If your rental property activity meets the definition of a trade or business activity, then your rentals produce the best possible tax benefits. In general, you report your rental properties on Schedule E of your tax return. When your activity rises to the level of a business, you continue to report the rentals on Schedule E, but with the business classification, you qualify for four big benefits:
- tax-favored Section 1231 treatment;
- business use of an office in your home;
- business (versus investment) treatment of meetings, seminars, and conventions; and
- Section 179 treatment of your business-use assets.
The two big tax benefits of Section 1231 treatment are that you can use Section 1231 losses as ordinary losses to offset ordinary income, and you use the Section 1231 gains as long-term capital gains.

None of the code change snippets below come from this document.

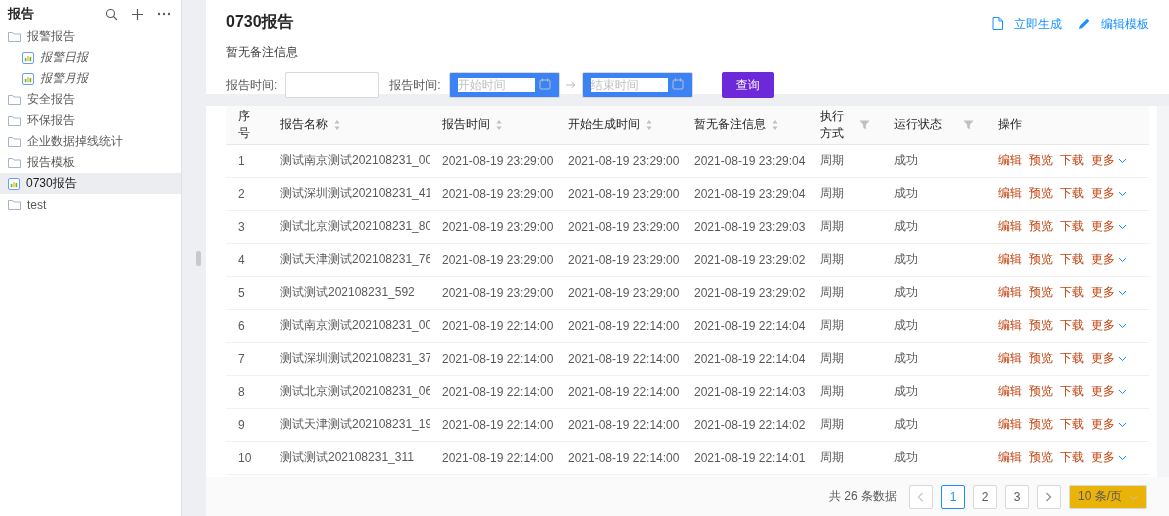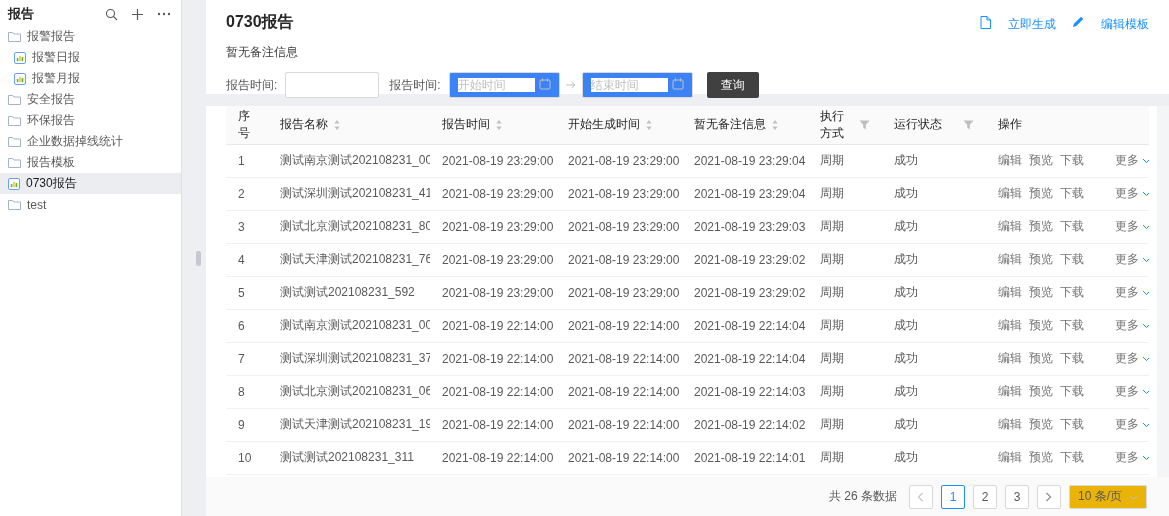--- a/index.html
+++ b/index.html
@@ -32,7 +32,7 @@
   .page-title { font-size:16px; color:#262626; font-weight:bold; line-height:20px; }
   .page-subtitle { font-size:12px; color:#404040; margin-top:12px; }
   .head-actions { display:flex; gap:16px; padding-top:4px; }
-  .action-link { display:flex; align-items:flex-start; gap:17px; color:#1890ff; cursor:pointer; }
+  .action-link { display:flex; align-items:flex-end; gap:11px; color:#1890ff; cursor:pointer; }
   
   .filters { display:flex; align-items:center; margin-top:11px; }
   .f-label { margin-right:8px; color:#595959; }

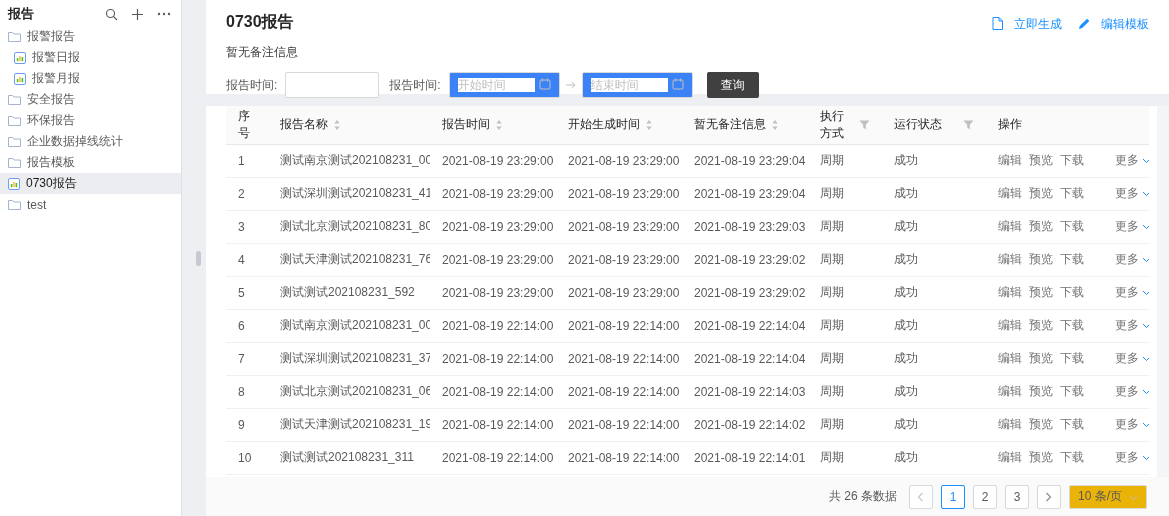--- a/index.html
+++ b/index.html
@@ -18,7 +18,7 @@
   .sb-icons > span { display:flex; align-items:center; cursor:pointer; }
   .tree { padding-top:2px;text-align:center; }
   .tree-item { display:flex; align-items:center; gap:6px; height:21px; padding-left:8px; color:#595959; cursor:pointer; white-space:nowrap; }
-  .tree-item.lvl1 { padding-left:14px; }
+  .tree-item.lvl1 { padding-left:22px;font-style:italic; }
   .tree-item.selected { background:#ebedf0; color:#1a1a1a; }
   .tree-item svg { flex:none; }
   

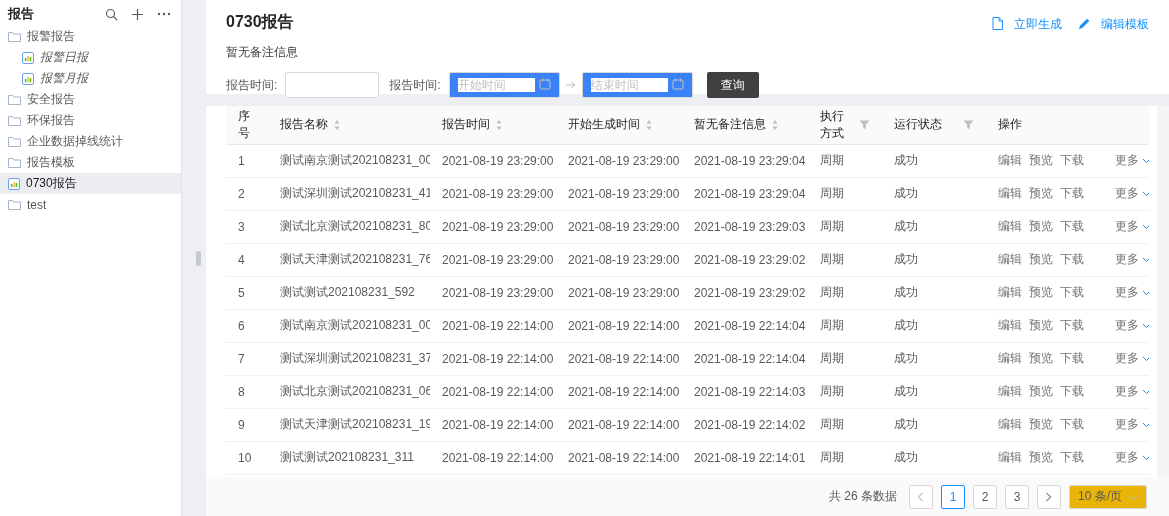--- a/index.html
+++ b/index.html
@@ -42,7 +42,7 @@
   .date-box input { border:none; outline:none; flex:1; min-width:0; font-size:12px; color:#595959; font-family:inherit; }
   input::placeholder { color:#bfbfbf; }
   .range-arrow { margin:0 6px; color:#bfbfbf; display:flex; }
-  .btn-primary { height:26px; padding:0 14px; margin-left:14px; background:#404040; color:#fff; border:none; border-radius:2px; font-size:12px; cursor:pointer; font-family:inherit; }
+  .btn-primary { height:26px; padding:0 14px; margin-left:29px; background:#6d28d9; color:#fff; border:none; border-radius:2px; font-size:12px; cursor:pointer; font-family:inherit; }
   
   .table-wrap { flex:1; padding:0 20px; position:relative; overflow:hidden; }
   table { width:100%; border-collapse:collapse; table-layout:fixed; font-size:12px; }

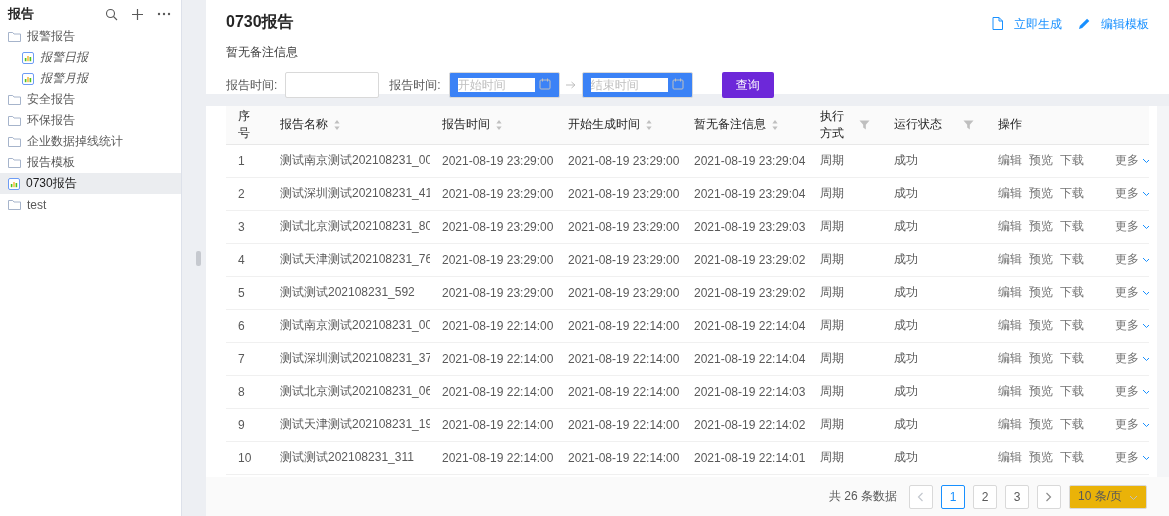--- a/index.html
+++ b/index.html
@@ -50,7 +50,7 @@
   .th-inner { display:flex; align-items:center; gap:5px; }
   .th-inner .spacer { flex:1; }
   tbody td { height:33px; border-bottom:1px solid #f0f0f0; color:#595959; padding:0 12px; white-space:nowrap; overflow:hidden; }
-  .op-link { color:#737373; margin-right:7px; cursor:pointer; display:inline-flex; align-items:center; gap:3px; }
+  .op-link { color:#c2410c; margin-right:7px; cursor:pointer; display:inline-flex; align-items:center; gap:3px; }
   .op-link:last-child { margin-right:0;margin-left:24px; }
   .scroll-strip { position:absolute; right:0; top:0; bottom:0; width:12px; background:#f4f5f7; }
   

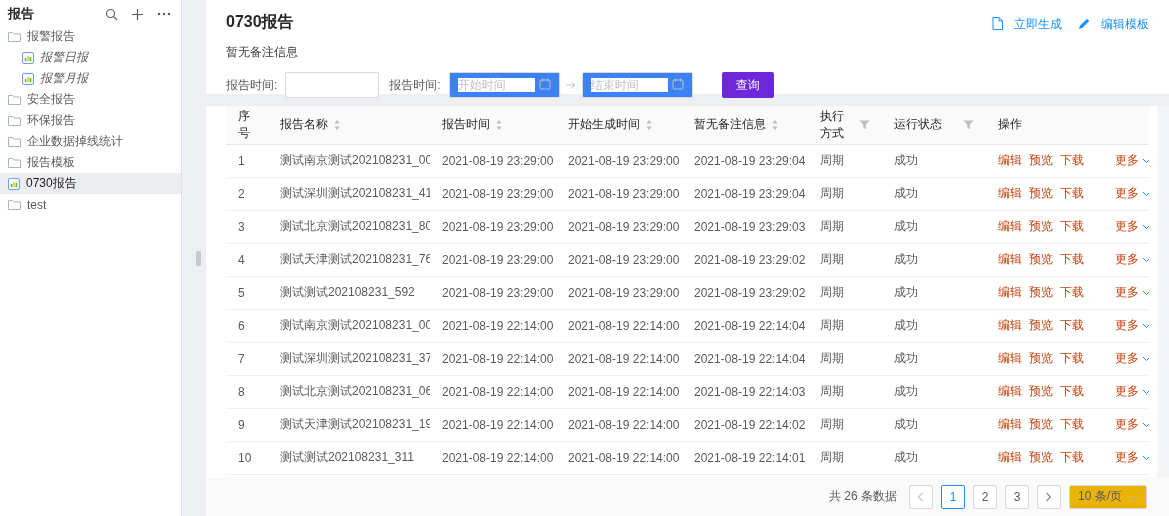--- a/index.html
+++ b/index.html
@@ -51,7 +51,7 @@
   .th-inner .spacer { flex:1; }
   tbody td { height:33px; border-bottom:1px solid #f0f0f0; color:#595959; padding:0 12px; white-space:nowrap; overflow:hidden; }
   .op-link { color:#c2410c; margin-right:7px; cursor:pointer; display:inline-flex; align-items:center; gap:3px; }
-  .op-link:last-child { margin-right:0;margin-left:24px; }
+  .op-link:last-child { margin-right:0; }
   .scroll-strip { position:absolute; right:0; top:0; bottom:0; width:12px; background:#f4f5f7; }
   
   .pager { height:39px; background:#fafafa; display:flex; align-items:center; justify-content:flex-end; gap:8px; padding-right:22px; color:#595959; }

This gives you the best of both worlds: ordinary losses and long-term capital gains.
You can claim the home-office deduction only for trade or business activities, not for investment activities. When your rental property activity meets the definition of a trade or business activity, you get this terrific deduction to offset your income.
Meetings, Seminars, and Conventions
Tax law grants no deduction for travel or other costs of attending a convention, seminar, or similar meeting unless the activity relates to the taxpayer’s trade or business.
Thus, if your rental property is an investment, kiss goodbye those deductions for rental property conventions, seminars, and similar meetings.
Section 179 Expensing
With respect to rental properties and Section 179 expensing, you need to pay attention to the following two rules, which can impact your expensing.
You may not claim Section 179 expensing on most assets used for residential rental properties. To qualify for Section 179 expensing, you must purchase and place the Section 179 property in use in the active conduct of your business.